:: Input data ::

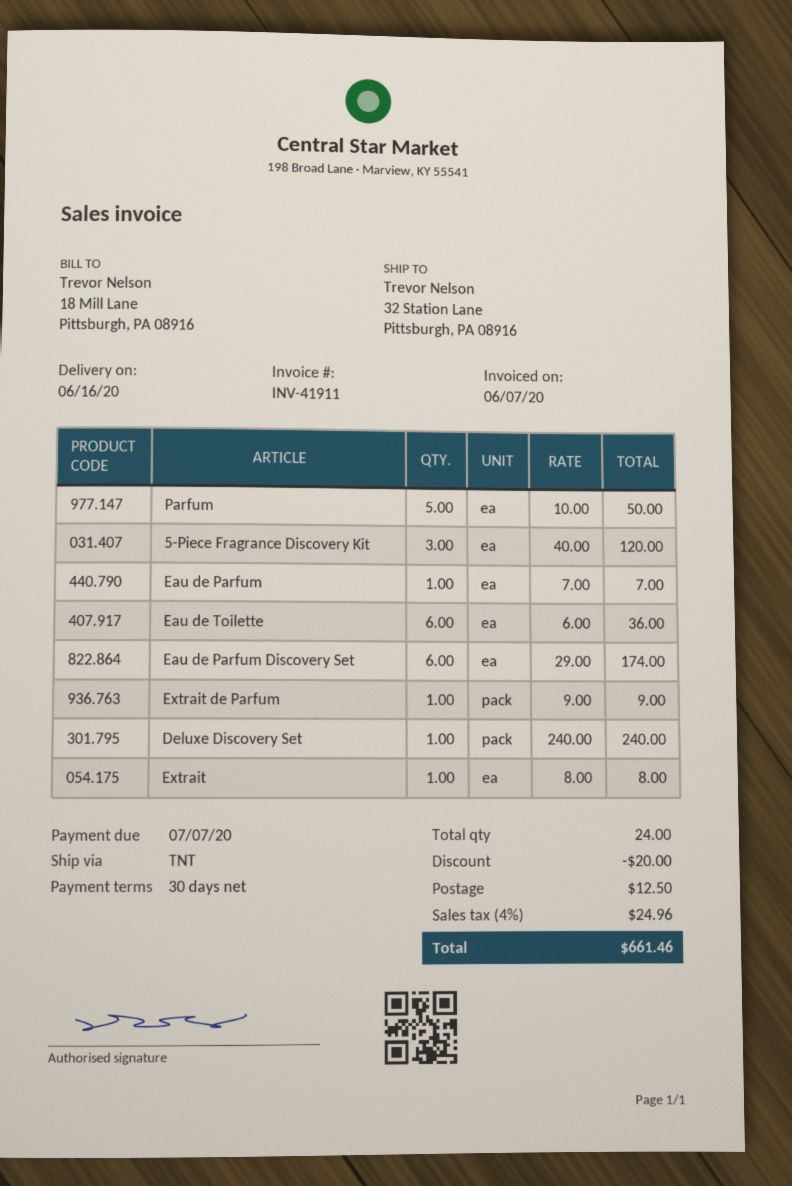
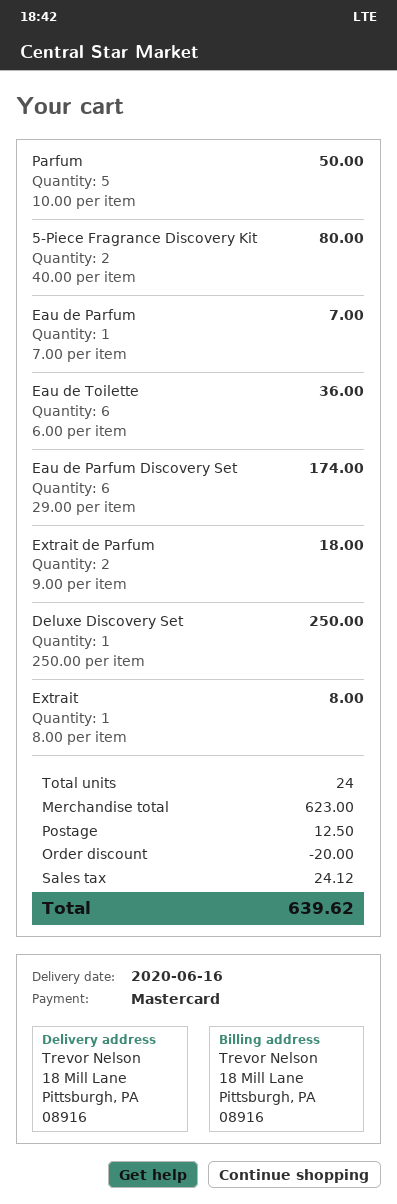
ship to: 32 Station Lane, Pittsburgh, PA 08916 -> 18 Mill Lane, Pittsburgh, PA 08916
5-Piece Fragrance Discovery Kit: 3 x 40.00 = 120.00 -> 2 x 40.00 = 80.00
Extrait de Parfum: 1 x 9.00 = 9.00 -> 2 x 9.00 = 18.00
Deluxe Discovery Set: 1 x 240.00 = 240.00 -> 1 x 250.00 = 250.00
tax: 24.96 -> 24.12
total: 661.46 -> 639.62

:::

### Prompt
When a line of the entries contains "Discovery", it counts; say how many such lines there are, and nothing more.

### Output below
2